In all fairness, it is necessary to mention other types of control that are not fundamental in the context of current discussion. For example, reconciliation with the list of revoked certificates. It is logical to conclude that normative functions of a DS cannot be implemented without a public key certificate. Cryptocurrency networks are the very exception that proves the rule.
The authenticity of public keys is of paramount importance for providing a security service such as confidentiality. For example, party A sends an encrypted message to party B. To encrypt, party A uses the public key PB, and party B decrypts the message using the paired private key SB. It is clear that if party C impersonates B and party A uses PC instead of PB for encryption, then party C will have access to the message that is addressed to party B. Thanks to Kohnfelder, we know that we can fix the situation using party B's public key certificate.
There are other methods of destructive influence, traditionally referred to as “attacks”. The most common and studied of them are “intermediary” attacks, or MitM (Man-in-the-Middle attack).
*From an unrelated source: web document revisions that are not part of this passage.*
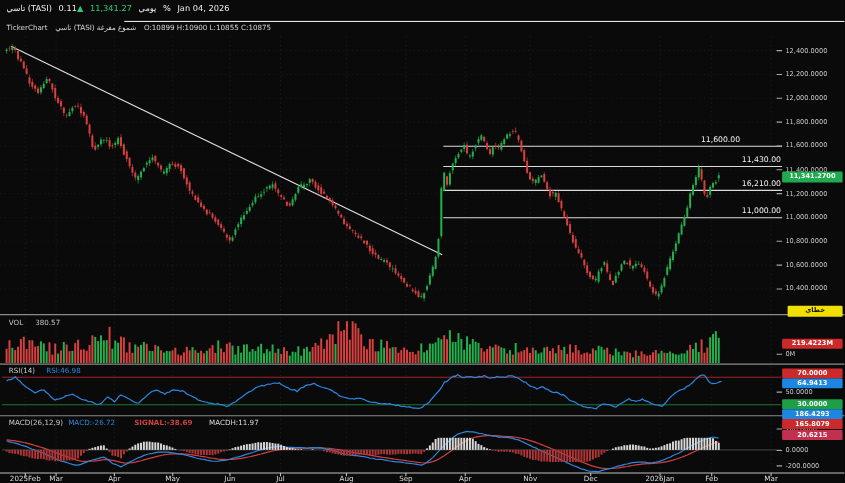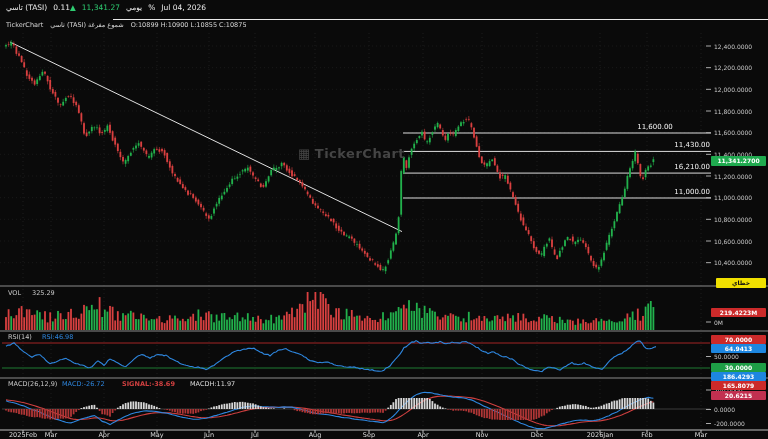--- a/index.html
+++ b/index.html
@@ -1125,7 +1125,7 @@
   <div class="abs axis-overlay" style="top:430px;left:0;width:706px;height:9px;"></div>
 
   <div class="abs hdr1">
-    <span>تاسي (TASI)</span><span>يومي</span><span class="green-txt">11,341.27</span><span class="green-txt">▲</span><span>0.11%</span><span>Jul 04, 2026</span>
+    <span>تاسي (TASI)</span><span>يومي</span><span class="green-txt">11,341.27</span><span class="green-txt">▲</span><span>0.11%</span><span>Jan 04, 2026</span>
   </div>
   <div class="abs sep-top"></div>
 

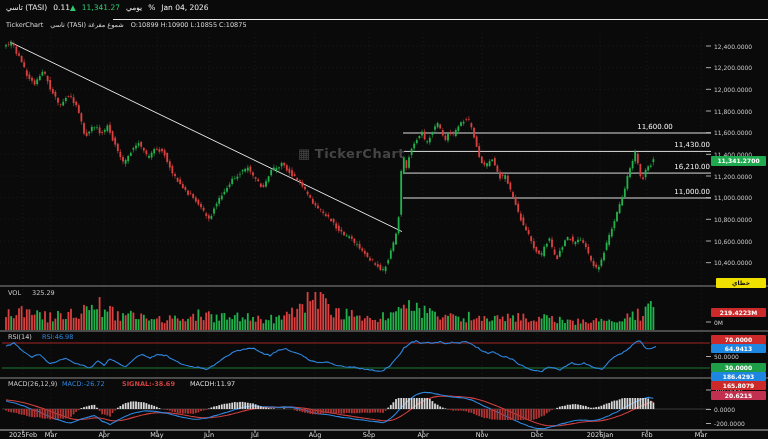--- a/index.html
+++ b/index.html
@@ -1133,9 +1133,6 @@
     <span>TickerChart</span><span>تاسي (TASI) شموع مفرغة</span><span>O:10899   H:10900   L:10855   C:10875</span>
   </div>
 
-  <div class="abs watermark">
-    <span class="wm-icon">▦</span><span>TickerChart</span>
-  </div>
 
   <div class="abs badge green" style="top:156px;">11,341.2700</div>
   <div class="abs badge yellow" style="top:278px;">خطاي</div>

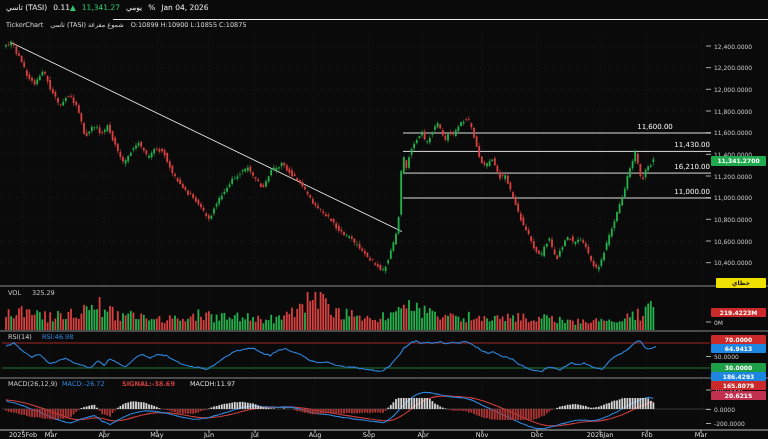--- a/index.html
+++ b/index.html
@@ -1150,7 +1150,7 @@
   <div class="abs tick-lbl" style="top:420px;">-200.0000</div>
 
   <div class="abs pnl-hdr" style="top:288.5px;left:8px;">VOL</div>
-  <div class="abs pnl-hdr green-txt" style="top:288.5px;left:32px;">325.29</div>
+  <div class="abs pnl-hdr green-txt" style="top:288.5px;left:32px;">380.57</div>
   <div class="abs pnl-hdr" style="top:333px;left:8px;">RSI(14)</div>
   <div class="abs pnl-hdr blue-txt" style="top:333px;left:42px;">RSI:46.98</div>
   <div class="abs pnl-hdr" style="top:380px;left:8px;">MACD(26,12,9)</div>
Kohnfelder mentioned and analyzed all these circumstances, as well as various possible attacks.
Imagine now that a developer, without going into nuances, creates a solution for electronic document management, simply copying the architecture of a cryptocurrency network, for example, the Bitcoin network. It sounds loud, fashionable, dozens of articles on advanced technologies with his comments are published in the media. In essence, this means that there is a pair of functionally related keys, a private and a public one, as well as a wallet or address calculated in the above mentioned way. The public key and wallet are easy to check for a match. Can one somehow validate the public key with the help of a verified address? For example, in the case of an electronic loan note? The answer to this question is obvious. No, he can't. Indeed, the address and the public key are functionally related, but the address does not carry any information about personal data of the public key owner.
Let's formulate conclusions:
1. Direct transfer of cryptocurrency-originated solutions to other fields may result in the situation when the mechanisms of public key cryptography become vulnerable.
2. Each practical solution based on such mechanisms must be comprehensively analyzed for possible attacks.
3. Be aware that ensuring the authenticity of public keys is the routine responsibility of every developer of cryptographic applications.
The absence of certificates in cryptocurrency networks does not indicate that they are redundant and can be ignored wherever public key cryptography mechanisms are used. It is important to understand that with a thoughtless attitude, a cryptocurrency bandwagon is a trap with fatal consequences.